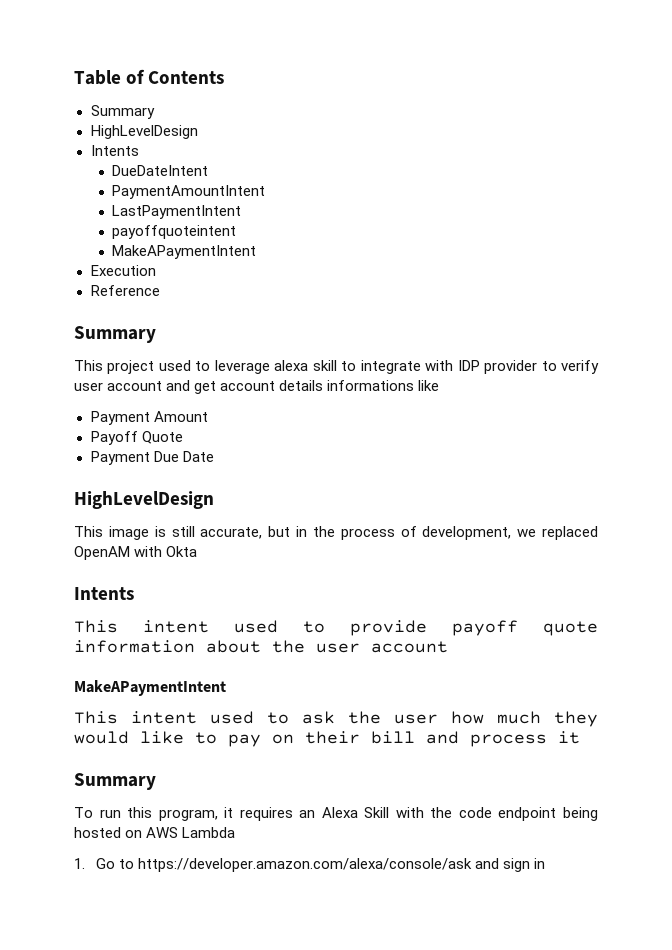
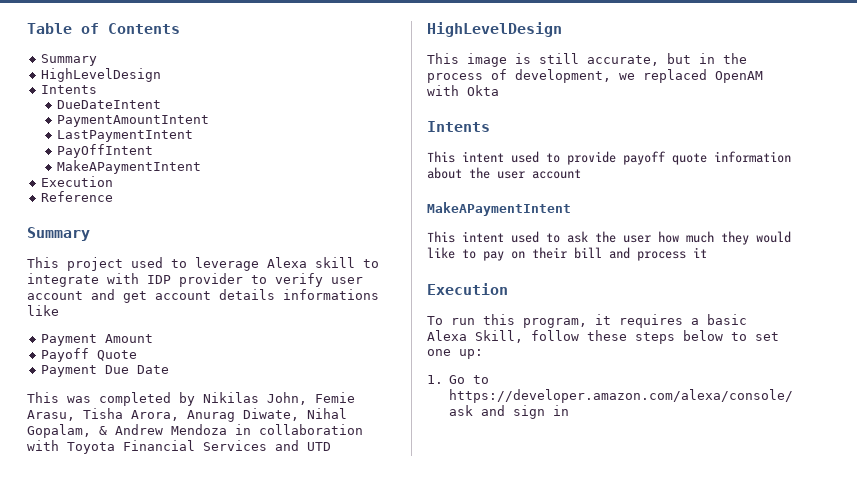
- payoffquoteintent
+ PayOffIntent
- This project used to leverage alexa skill to integrate with IDP provider to verify user account and get account details informations like
+ This project used to leverage Alexa skill to integrate with IDP provider to verify user account and get account details informations like
+ This was completed by Nikilas John, Femie Arasu, Tisha Arora, Anurag Diwate, Nihal Gopalam, & Andrew Mendoza in collaboration with Toyota Financial Services and UTD
  This intent used to ask the user how much they would like to pay on their bill and process it
- Summary
+ Execution
- To run this program, it requires an Alexa Skill with the code endpoint being hosted on AWS Lambda
+ To run this program, it requires a basic Alexa Skill, follow these steps below to set one up:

===

**PROBLEM TO WORK ON**
Without including any picture, restate every entry above exactly.

**ANSWER BELOW**
- payoffquoteintent
+ PayOffIntent
- This project used to leverage alexa skill to integrate with IDP provider to verify user account and get account details informations like
+ This project used to leverage Alexa skill to integrate with IDP provider to verify user account and get account details informations like
+ This was completed by Nikilas John, Femie Arasu, Tisha Arora, Anurag Diwate, Nihal Gopalam, & Andrew Mendoza in collaboration with Toyota Financial Services and UTD
  This intent used to ask the user how much they would like to pay on their bill and process it
- Summary
+ Execution
- To run this program, it requires an Alexa Skill with the code endpoint being hosted on AWS Lambda
+ To run this program, it requires a basic Alexa Skill, follow these steps below to set one up:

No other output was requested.